Je vous parle d’un temps que les moins de vingt ans ne peuvent pas connaître. Ils ne connaissent pas non plus cette vieille chanson que quelques anciens reconnaîtront. Un monument nommé Aznavour y jetait un regard nostalgique sur la bohème de sa jeunesse. Moi, ce sont les bibittes de ma jeunesse qui me hantent.
Rassurez-vous, amis lecteurs, point de thérapie en direct, ici. Les bibittes que j’évoque ne sont pas dans ma tête. Je parle de ces créatures avec beaucoup trop de pattes qui trottinent, qui volent, qui bourdonnent ou qui piquent.
Ce sont des bestioles fascinantes. Sans elles, on meurt tous de faim. Les insectes pollinisent les plantes, font le ménage de nos déchets, ameublissent le sol, détruisent parfois les récoltes, mais les sauvent aussi. Ils nourrissent les autres animaux, y compris beaucoup d’humains. Bref, ils sont indispensables, un peu répugnants pour certains, d’une beauté bouleversante pour beaucoup.
Mon souvenir le plus vif incluant des insectes remonte à mon enfance, en ce temps jadis que j’évoquais plus haut. Et je l’évoque justement parce que les moins de vingt ans ne sauront pas de quoi je parle. Aux autres, les plus gris, ceux dont les parents étaient des hippies, je parle des longs voyages d’été sur le chemin des vacances. Dans mon cas, nous étions des urbains de la métropole, cherchant vers le nord la nature qui nous faisait tant défaut en ville.
Beau Dommage a chanté Rouler la nuit, entre deux murs de sapins verts de gris… Je me souviens de ces murs-là, en route vers Saint-Adolphe, Saint-Sauveur ou Val-David. On partait le vendredi soir. On roulait sur la 15, il fallait arrêter aux guérites et lancer dix sous dans un panier pour pouvoir continuer. Ça aussi, on l’a oublié.

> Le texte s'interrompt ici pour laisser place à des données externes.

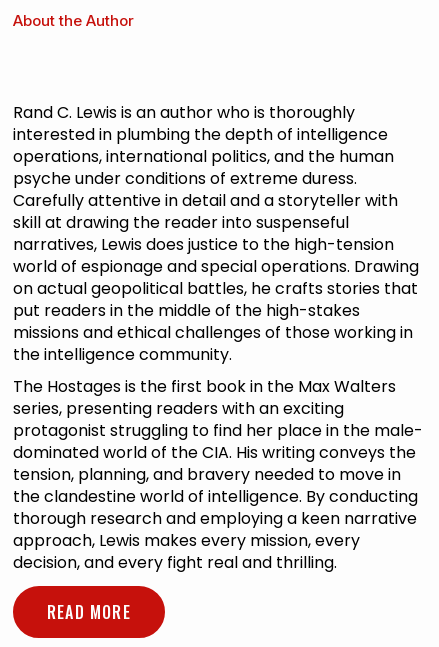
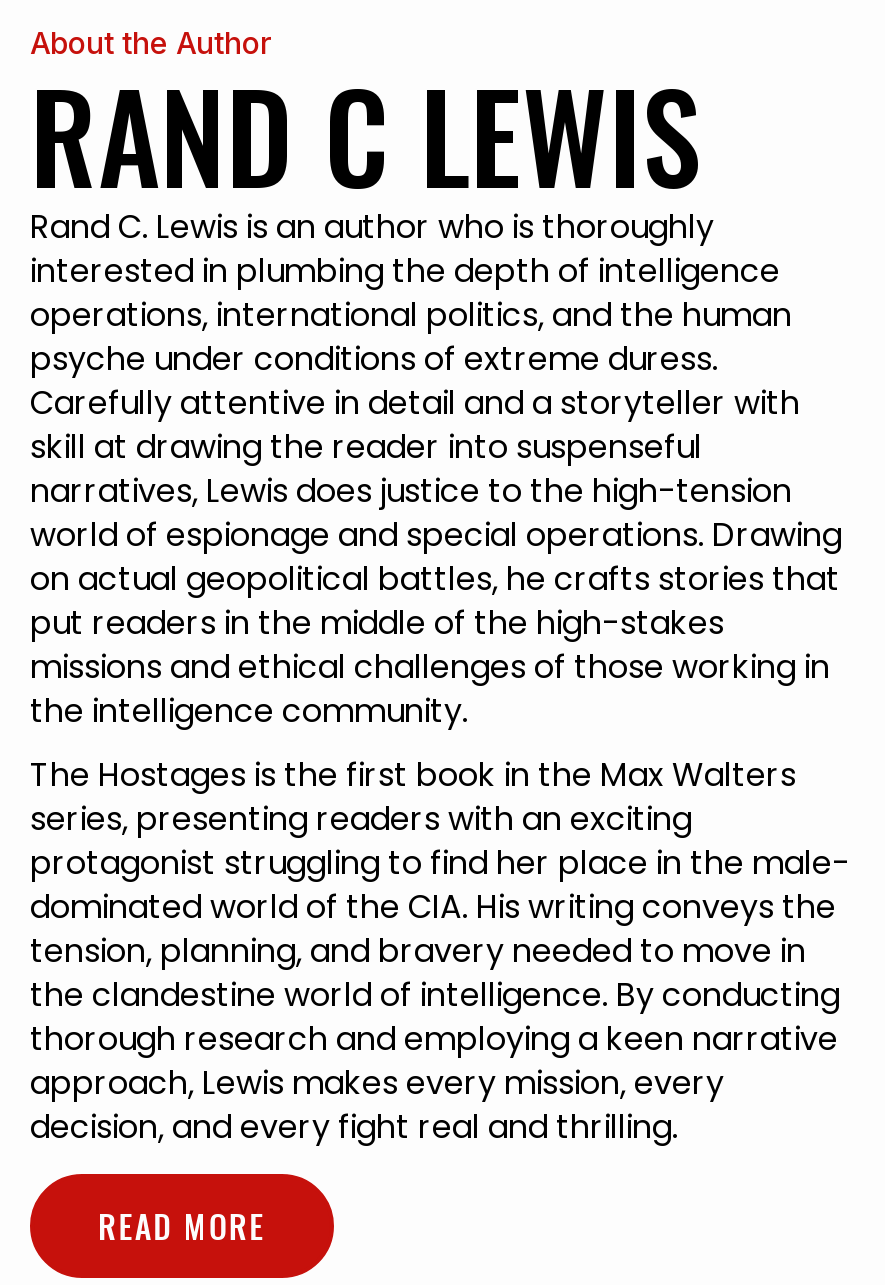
none -> [30,44,702,222] RAND C LEWIS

On soupait au Harvey’s, des fois on arrêtait à la Porte du Nord. On arrivait à la noirceur, par la 117. C’est là qu’on réalisait. Les insectes. C’était comme une tempête de neige devant les phares. Ça s’écrasait sur le pare-brise avec de grandes giclées jaunes ou rouges que ma mère faisait toujours l’erreur d’asperger de pisse-pisse et de balayer avec les essuie-glace. Ne faites pas ça.
Le lendemain matin, il fallait passer à la station-service pour dégommer le pare-brise et la grille de l’Econoline. J’ai un net souvenir des couches d’ailes, de pattes et de thorax enchevêtrés. On ne voyait plus la bagnole. On passait le squeegie là-dedans et le cœur nous levait un peu. Surtout que ça prenait plusieurs passages pour retrouver le pare-chocs. Je vous épargne l’état de l’eau dans le seau, après.
Elles sont où, les bibittes ?
Avez-vous fait un long voyage dernièrement ? Vous êtes-vous arrêté prendre de l’essence, ou recharger vos batteries ? Je suis prête à parier que vous n’avez pas eu besoin du squeegee. Il devait bien y avoir un bourdon ou un papillon éclaté au coin d’un phare, mais rien qu’un coup de chiffon ne puisse décoller. Y a pas à dire, c’est plus propre.
Elles sont où, les bibittes ? J’ai un énorme plant de lavande dans mes plates-bandes. Quand il fleurit, il est un véritable aimant à abeilles. Ou il l’était. Depuis quelques années, elles se font rares. Même chose pour les lucioles. Je me souviens de soirs d’été où elles rivalisaient avec les étincelles des feux de la Saint-Jean. Je me fais peut-être des idées, mais elles se font plus rares. Même les maringouins sont moins achalants.
Je me fais peut-être des idées, oui. J’écoute trop les nouvelles. À force d’entendre les avertissements des scientifiques, de voir se succéder les études qui documentent une baisse des populations mondiales d’insectes, je suis probablement encline au catastrophisme. C’est sûrement ça. Mais ça fait un maudit bout de temps, y me semble, que je n’ai pas eu besoin de décaper mon pare-brise en arrivant chez nous.
Ça m’inquiète un peu, quand même, pour la pollinisation, tout ça… Mais c’est vrai que c’est plus propre.